How Obsidian.md changed my way of learning

October 04, 2024 | Productivity & Learning

When I was in High school I used to take notes with Microsoft Word. Since I was never fond of handwritten notes, it seemed to me like the best way of summarizing the books and the lectures I had to study. That was my main study plan: listen to the lecture, go home, put some notes on Word, filling the details on the book, trying to elaborate concepts and express them in my own words, and then ditch the book completely and study entirely on those notes.

I remember memorizing all the shortcuts to change a text from normal text to Heading 1, Heading 2, Paragraph, Bold, Italic etc... My pinky was hurting for how many times I was hitting that CTRL button.

Little I knew that Markdown was even a thing. Using characters to tell the computer how to format text? That was never even an idea I thought of, until it came the second year of my Bachelor's degree, when I was introduced to Notion.

Anyhow, when I switched to Notion everything changed. I discovered that it used a semi-Markdown syntax to format the text, and I also discovered that I could enter equations with a semi-latex syntax, and also pieces of code! It was amazing, the note-taking flow had never been this smooth, until I heard about Obsidian, around my second year of my Master's degree.

Obsidian connection graph
Now, that's just satisfying as hell to stare at.

Most of the time Obsidian is advertised as a less bloated, faster and local alternative to Notion. In that period of time I was trying to be more interested in the privacy and ownership of my data, so the fact that the notes were just pure markdown files saved on my computer was the selling point that had me switching.

Wandering around on the internet, I stumbled upon the concept of Zettlekasten and a book called How to Take Smart Notes by Sönke Ahrens.
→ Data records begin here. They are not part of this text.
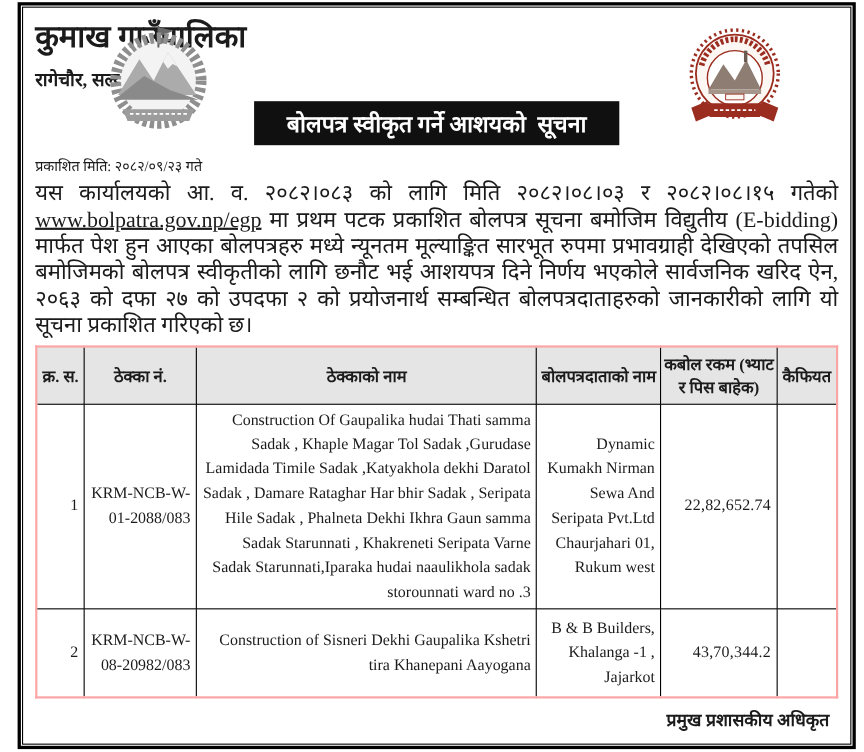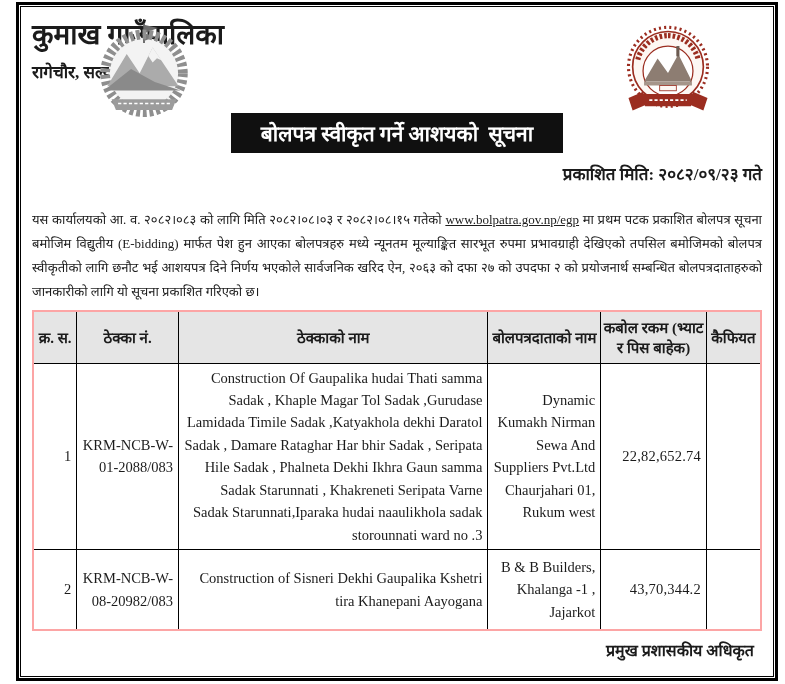"बोलपत्र स्वीकृत गर्ने आशयको सूचना" .banner-wrap { margin-top: 28px -> 7px }
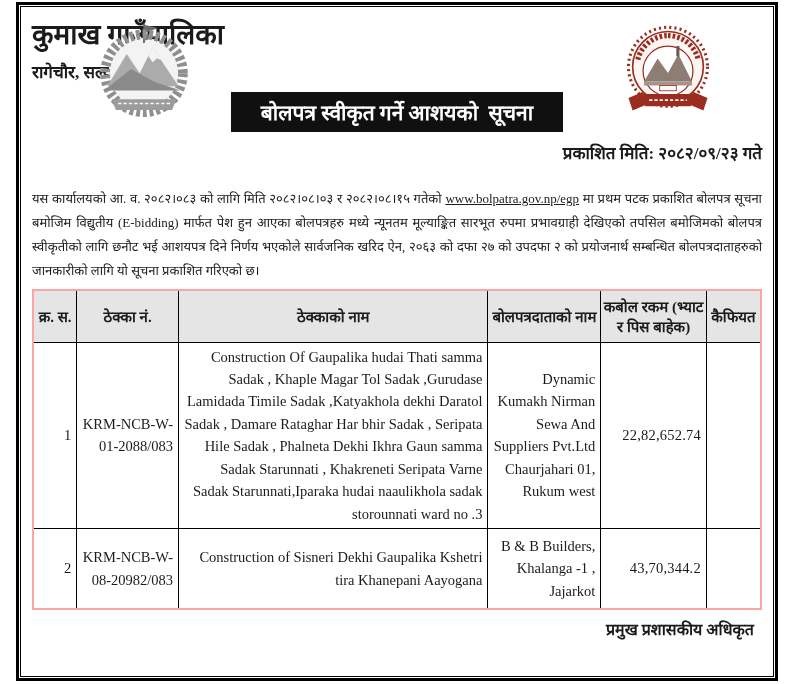"प्रकाशित मिति: २०८२/०९/२३ गते" .pub-date { font-size: 17px -> 13px; font-weight: bold -> normal; text-align: right -> left }
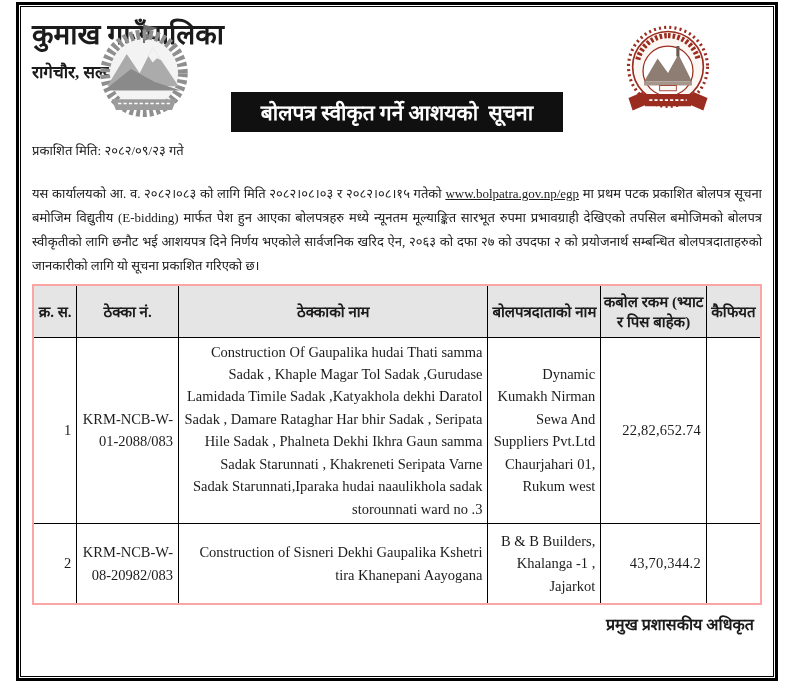"यस कार्यालयको आ. व. २०८२।०८३" .notice-body { font-size: 13px -> 20px; margin-top: 23px -> 5px }
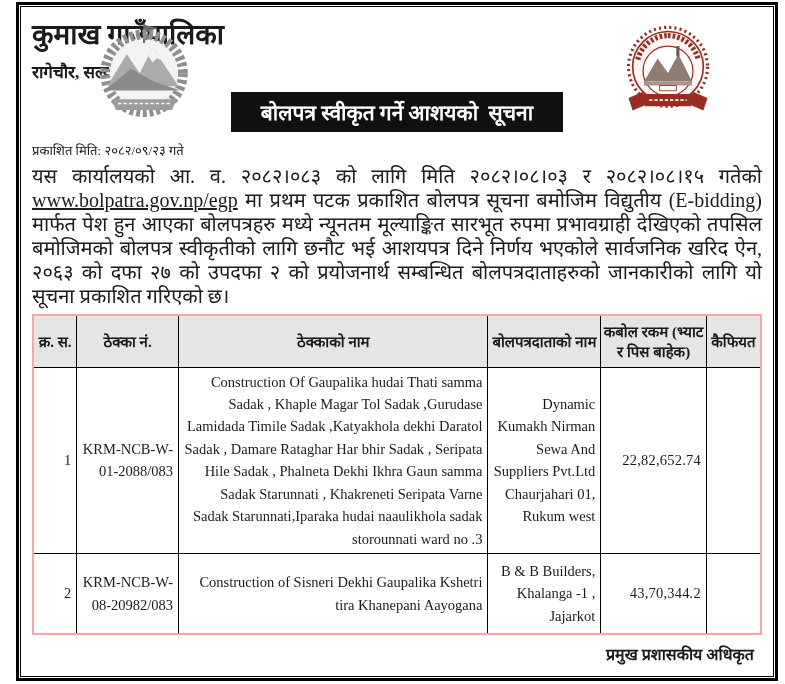"Dynamic Kumakh Nirman Sewa And" td { text: Suppliers -> Seripata }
That book, alongside the satisfaction of jumping around text using vim motions, changed the way I think probably forever.

The Philosophy of the Slip-Box

Zettlekasten can be translated into "Slip box". It consists into taking atomic notes, which usually include one concept, and then connect those atomic notes together via links. Overtime, this technique will create a nested web of concepts.

"If you sort by topic, you are faced with the dilemma of either adding more and more notes to one topic, which makes them increasingly hard to find, or adding more and more topics and subtopics to it, which only shifts the mess to another level."
— Sönke Ahrens

The Zettlekasten taught me that notes are not linear, the way thinking is not a linear process. Why not adapt the note-taking process to how the brain actually stores information?

My Workflow

If you're reading this, and you are still using Microsoft Word, Google Docs, or Notion—no hate. Everyone has their way of doing things. I'm just curious and open to new strategies on how to solve problems. Learning is ever-changing, and that's the beauty of it.